Practitioner Review Programs
This is a basic overview of the practitioner review process in point form:
- Medicare Australia provide a federal framework to deliver a health system to the people of Australia.
- Delivering health care to millions relies on proper utilisation of limited resources.
- As such, to make sure the services provided under the Medicare umbrella (including medicines administered by the PBS), reviews and audits are conducted.
- To quote the Medicare website, "identification and reviews of practitioners' practice profiles protect patients and the community from the risks and costs of inappropriate practice".
- Inappropriate practice is defined twofold:
- "services that would be unacceptable to the general body of members".
- includes the rendering of "80 or more professional attendances on each of 20 more days in a 12 month period", i.e. rorting the system through false services rendered.
- When practitioner is reviewed, their data is compared with that of their peers.
- If this data is markedly different than this practitioner may be referred to the Practitioner Review Program.
- If concerns still remain at the end of the Practitioner Review Program, then a referral to the Professional Services Review (PSR) can be made.
- The PSR:
- Practitioners are always contacted by the PSR when a review concerning them is conducted.

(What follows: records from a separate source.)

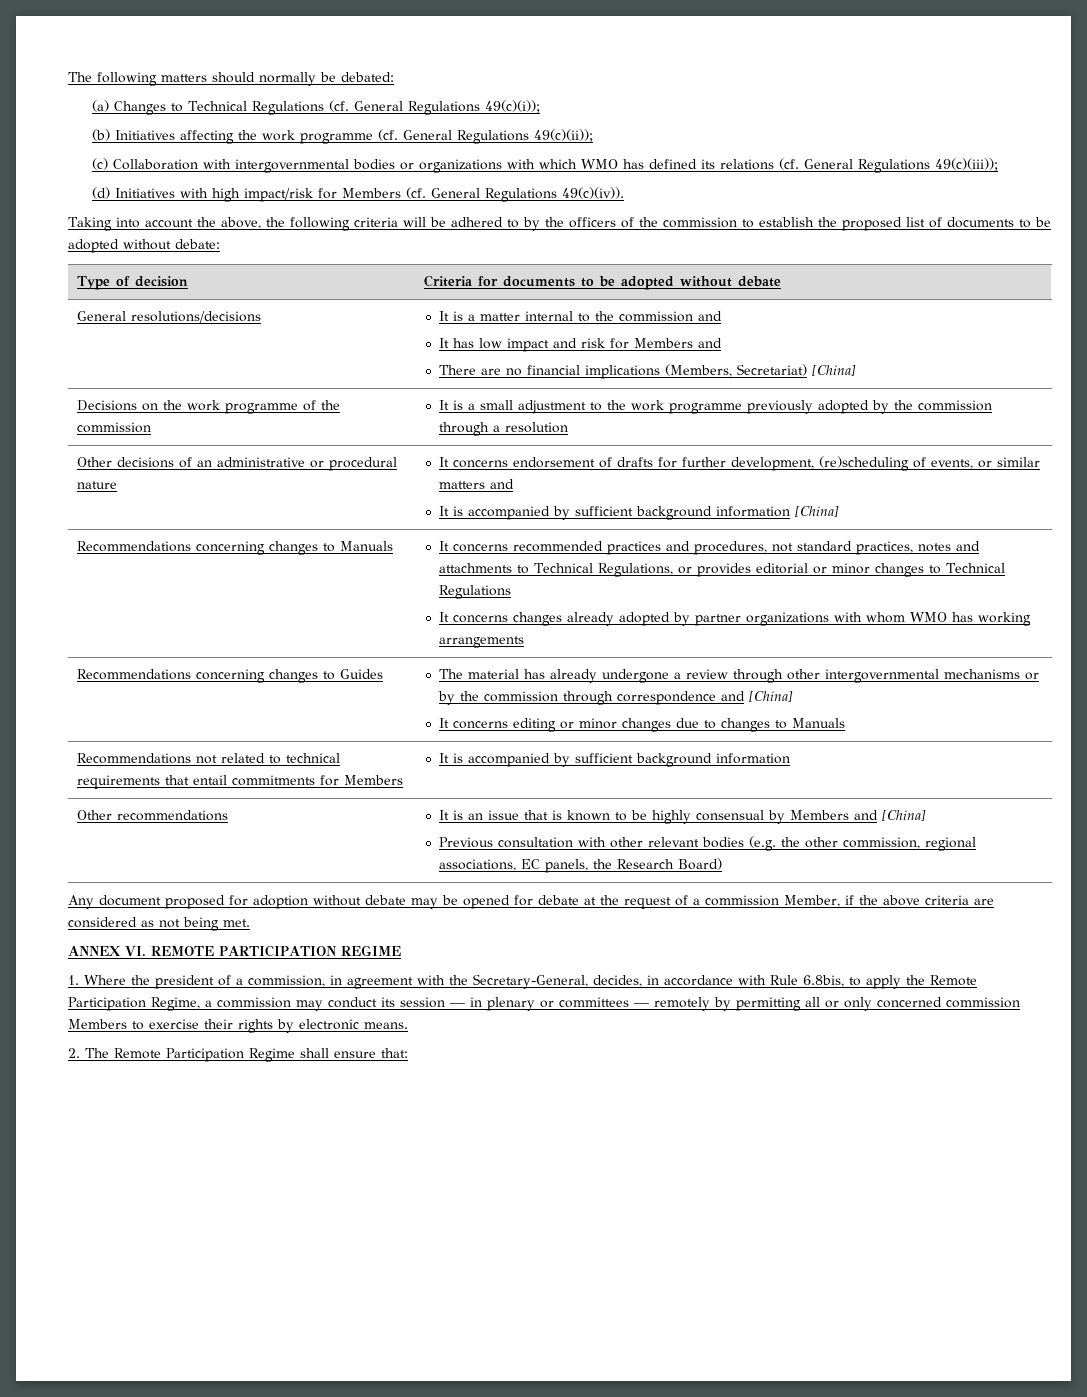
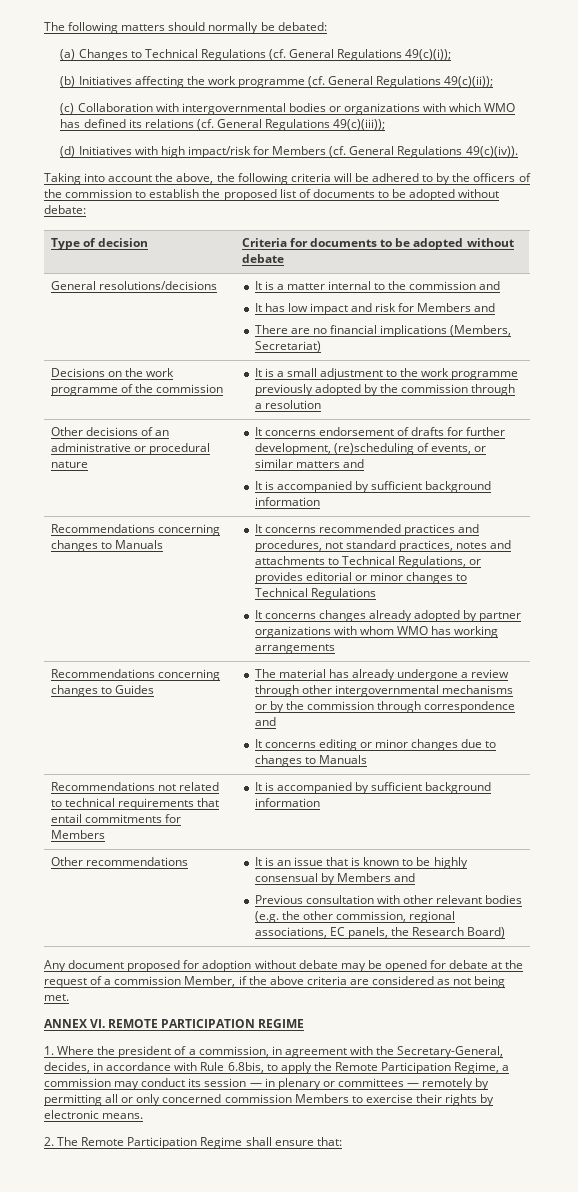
  General resolutions/decisions | It is a matter internal to the commission and
  It has low impact and risk for Members and
- There are no financial implications (Members, Secretariat) [China]
+ There are no financial implications (Members, Secretariat)
  Other decisions of an administrative or procedural nature | It concerns endorsement of drafts for further development, (re)scheduling of events, or similar matters and
- It is accompanied by sufficient background information [China]
+ It is accompanied by sufficient background information
- Recommendations concerning changes to Guides | The material has already undergone a review through other intergovernmental mechanisms or by the commission through correspondence and [China]
+ Recommendations concerning changes to Guides | The material has already undergone a review through other intergovernmental mechanisms or by the commission through correspondence and
- Other recommendations | It is an issue that is known to be highly consensual by Members and [China]
+ Other recommendations | It is an issue that is known to be highly consensual by Members and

- Practitioners covered by the PSR include all who provide services within the PBS and/or Medicare framework (this includes doctors, dentists, allied health professionals).
- The Medical Director of the PSR acts as a last-ditch arbitrator.
- The Medical Director will compare the reported case to random data.
- The outcome may be no further action, a reprimand (administered by the Determining Authority), counseling, etc.